Worked example Value
Planned production time (1 month, 3 shifts) 480 hours
Planned downtime (maintenance, changeovers) 40 hours
Unplanned downtime (all failures combined) 40 hours
Total operating time (480 − 40 planned − 40 unplanned) 400 hours
Number of unplanned failures 8
MTBF (400 / 8) 50 hours
MTTR (40 hours unplanned downtime / 8 failures) 5 hours
Availability (MTBF / (MTBF + MTTR)) = 50 / 55 90.9 %

The critical insight: Availability is a function of MTBF and MTTR together. You can improve Availability by increasing MTBF (failing less often — reliability improvement) or decreasing MTTR (repairing faster — maintenance efficiency). The best plants attack both simultaneously.

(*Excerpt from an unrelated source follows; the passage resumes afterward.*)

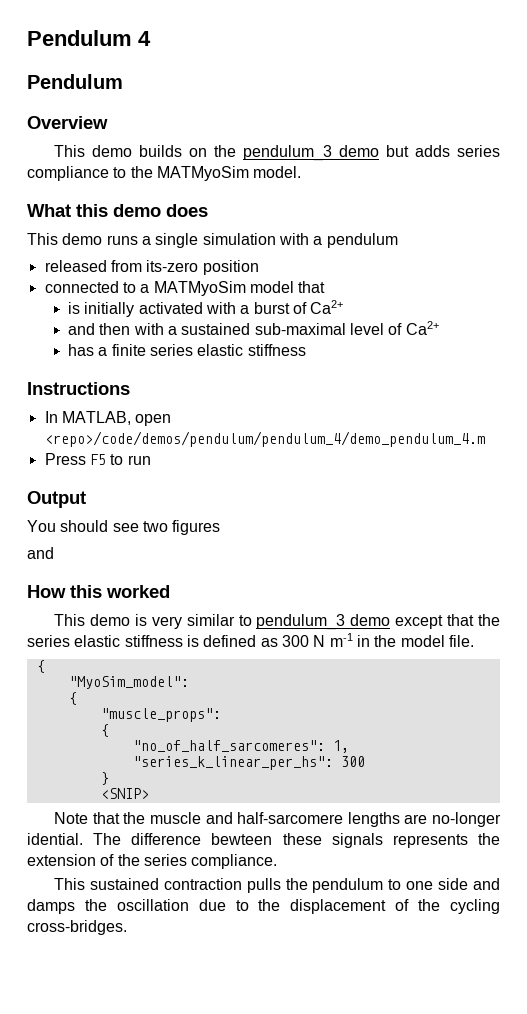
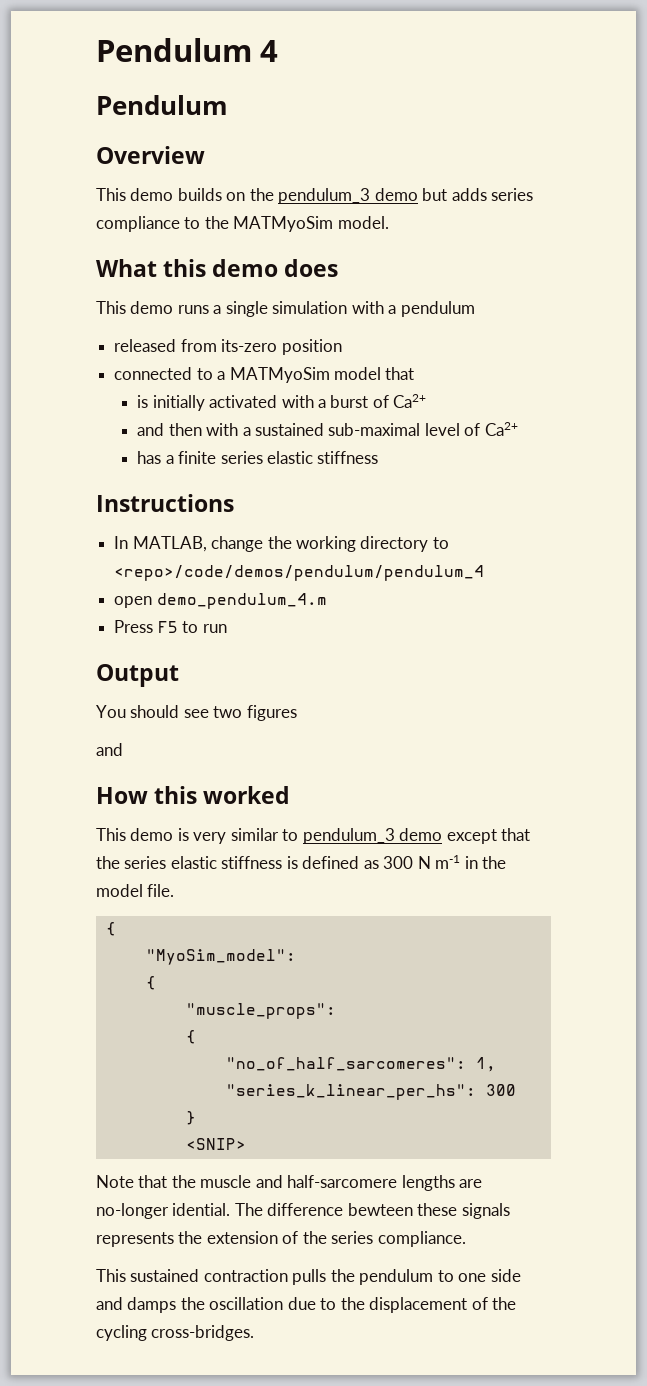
- In MATLAB, open <repo>/code/demos/pendulum/pendulum_4/demo_pendulum_4.m
+ In MATLAB, change the working directory to <repo>/code/demos/pendulum/pendulum_4
+ open demo_pendulum_4.m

What is the difference between MTBF, MTTR and MTTF?

Metric Full name Applies to What it measures Formula
MTBF Mean Time Between Failures Repairable systems (machines, lines) Average running time between two consecutive failures Total operating time / Number of failures
MTTR Mean Time To Repair Repairable systems Average time from failure to restored operation Total repair time / Number of failures
MTTF Mean Time To Failure Non-repairable components (bearings, seals, light bulbs) Average time until the component fails and is replaced Total operating time / Number of units that failed

The distinction matters: MTBF is for machines you repair and put back into service. MTTF is for components you discard and replace. A press has an MTBF. The bearing inside the press has an MTTF. When the bearing fails, the press fails — so the bearing's MTTF directly influences the press's MTBF. Predictive maintenance uses individual component MTTF data to prevent the machine-level MTBF from degrading.

What is the bathtub curve and why does it matter for MTBF?

The bathtub curve describes how failure rate changes over the life of a machine or component. It has three phases:

Phase Failure rate What happens MTBF implication
Infant mortality (early life) High, decreasing Manufacturing defects, installation errors, incorrect settings. A new machine or component fails more often in the first weeks. MTBF is low initially. If you calculate MTBF only during commissioning, you get a misleadingly pessimistic number.
Useful life (constant) Low, stable Random failures at a low, constant rate. This is the normal operating phase. MTBF is at its highest and most stable. This is the phase where MTBF is a meaningful reliability indicator.
Wear-out (end of life) High, increasing Fatigue, corrosion, wear. Components reach the end of their design life. MTBF drops. If you see MTBF declining over months, the machine is entering wear-out phase — and preventive replacement (not more repair) is the correct response.

The practical lesson: monitoring MTBF trends over time — not just the current value — tells you which phase a machine is in. An MES that tracks MTBF per machine over months and years is the only reliable way to detect the transition from useful life to wear-out before it causes cascading failures.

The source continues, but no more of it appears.